Gut 45 Jahre nach dem GAU von Harrisburg macht Three Mile Island erneut von sich reden. Dort steht neben dem 1979 zerstörten Reaktor ein zweiter, der erst 2019 außer Betrieb ging – dies aus Rentabilitätsgründen, wie es damals hieß: Das in den USA boomende Fracking hatte den Erdgaspreis in den Keller getrieben; Gaskraftwerke produzierten deshalb erheblich billigere Elektrizität als Atomkraftwerke, und Three Mile Island machte dicht. Jetzt aber will der Betreiber Constellation Energy den Reaktor wieder nutzen. Er ist bereit, 1,6 Milliarden US-Dollar dafür zu investieren. Als Zeitpunkt für die erneute Inbetriebnahme wird das Jahr 2028 genannt.
Der Grund? Mit dem Atomstrom beliefert werden soll Microsoft. Der US-Softwarekonzern benötigt für die riesigen Rechenzentren, die er für Anwendungen künstlicher Intelligenz (KI) bauen will, gewaltige Mengen an Energie. Zugleich ist er bemüht, die CO2-Emissionen möglichst gering zu halten. Um beide Ziele zu erreichen, greift Microsoft nun auch auf Atomenergie zurück: Das Unternehmen wird sich mit Strom aus Three Mile Island beliefern lassen – mindestens 20 Jahre lang.

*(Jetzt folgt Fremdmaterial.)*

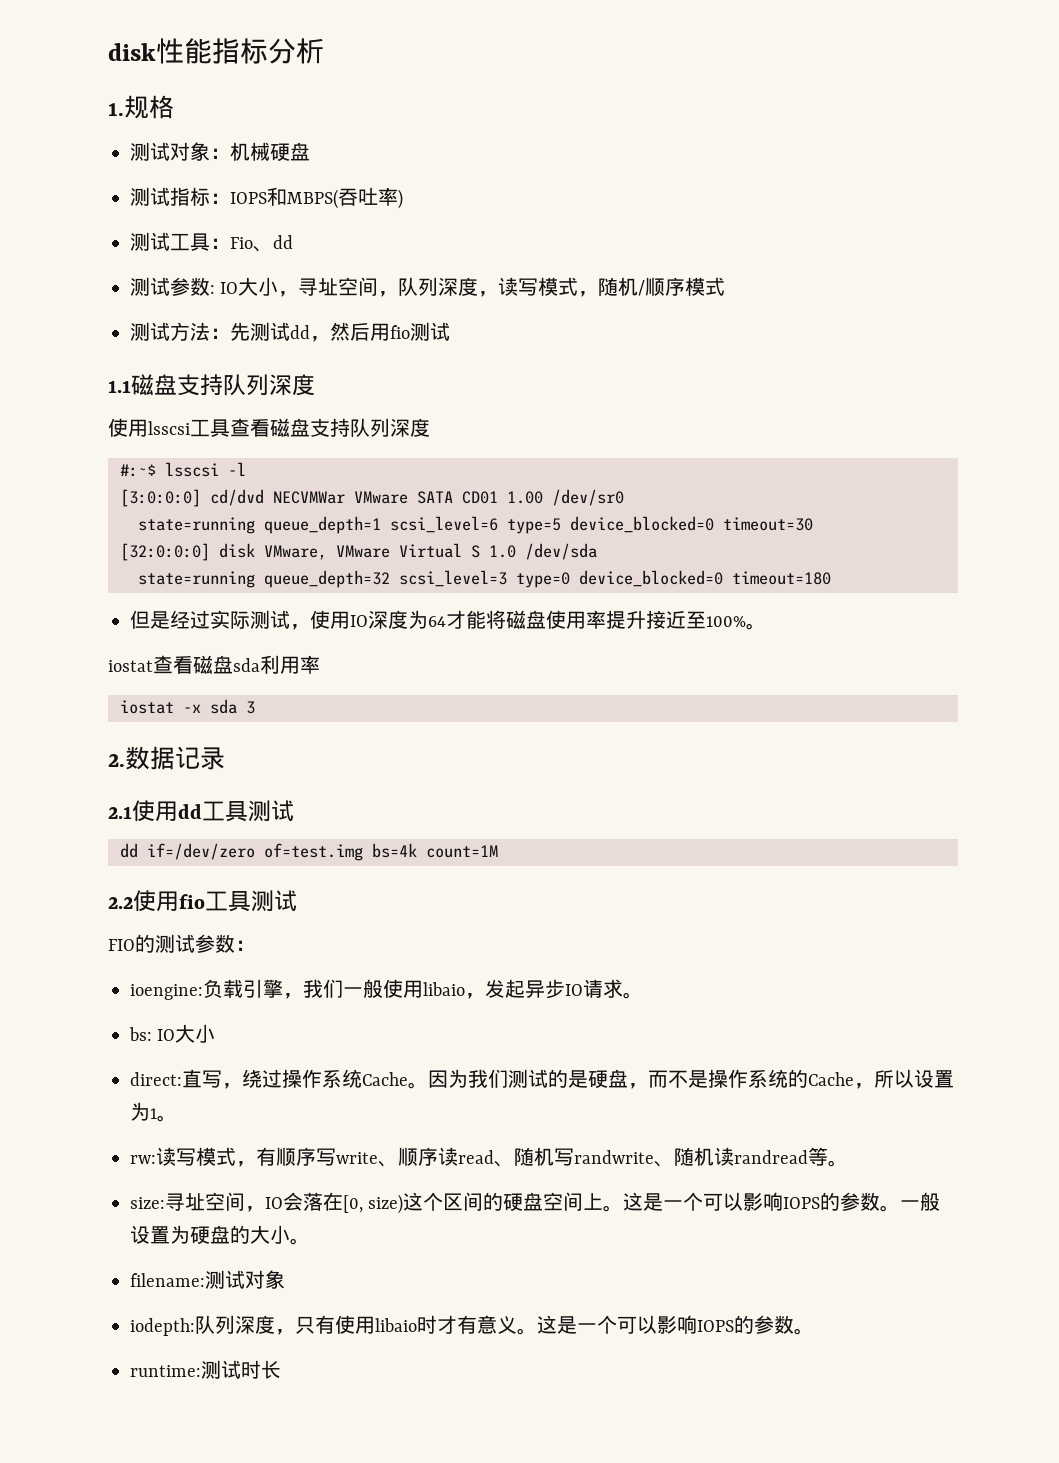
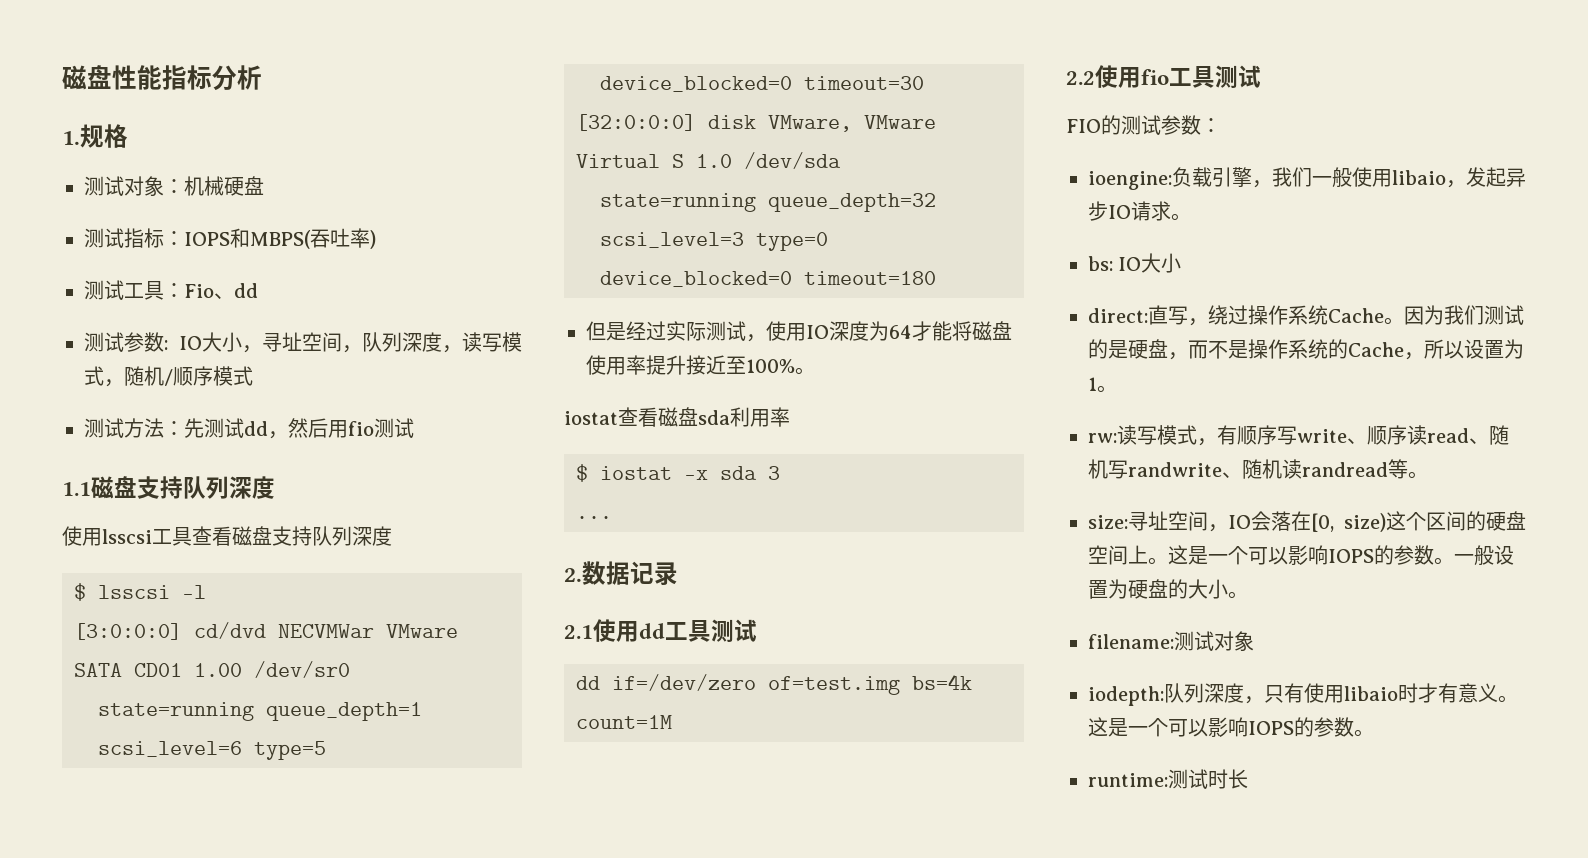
[108,43,156,61] disk -> [62,65,112,90] 磁盘
[120,464,156,477] #:~$ -> [74,583,86,601] $
(320, 664) none -> [576,464,588,482] $
(255, 707) none -> [576,516,612,519] // ...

Der KI-Boom, das zeichnet sich immer deutlicher ab, geht in den Vereinigten Staaten mit einer Renaissance der Atomenergie einher. Microsoft ist nicht der einzige IT-Konzern, der auf Kernkraftwerke setzt. Bereits im März wurde bekannt, dass Amazon einen Datenzentrumscampus erwerben will, der unmittelbar an ein 40 Jahre altes Atomkraftwerk am Susquehanna River in Pennsylvania angeschlossen ist.
Next Era Energy denkt aktuell darüber nach, einen stillgelegten Atomreaktor in Iowa wieder in Betrieb zu nehmen, um Rechenzentren zu beliefern. Oracle wiederum will, um seinen Energiebedarf zu decken, Miniatomkraftwerke bauen, sogenannte Small Modular Reactors (SMR). Inzwischen zeichnen sich erste Proteste ab. »No nukes, not again!«, stand auf Plakaten, die Demonstranten Mitte August neben Three Mile Island in die Höhe hielten. Sie erinnerten an den 28. März 1979 und fragten: »Wer ist als nächster dran?«
Nicht nur in den USA, auch in den Vereinigten Arabischen Emiraten führt der KI-Boom zu unerwarteten Konsequenzen. In Abu Dhabi will Microsoft gemeinsam mit dem Konzern G 42 zwei neue KI-Zentren bauen. Weil der Bedarf an KI-Chips so rasant steigt, verhandeln zur Zeit die Halbleiterhersteller TSMC aus Taiwan und Samsung aus Südkorea mit den Emiraten über den Bau neuer Chipfabriken in dem Land, die die avanciertesten Halbleiter herstellen sollen.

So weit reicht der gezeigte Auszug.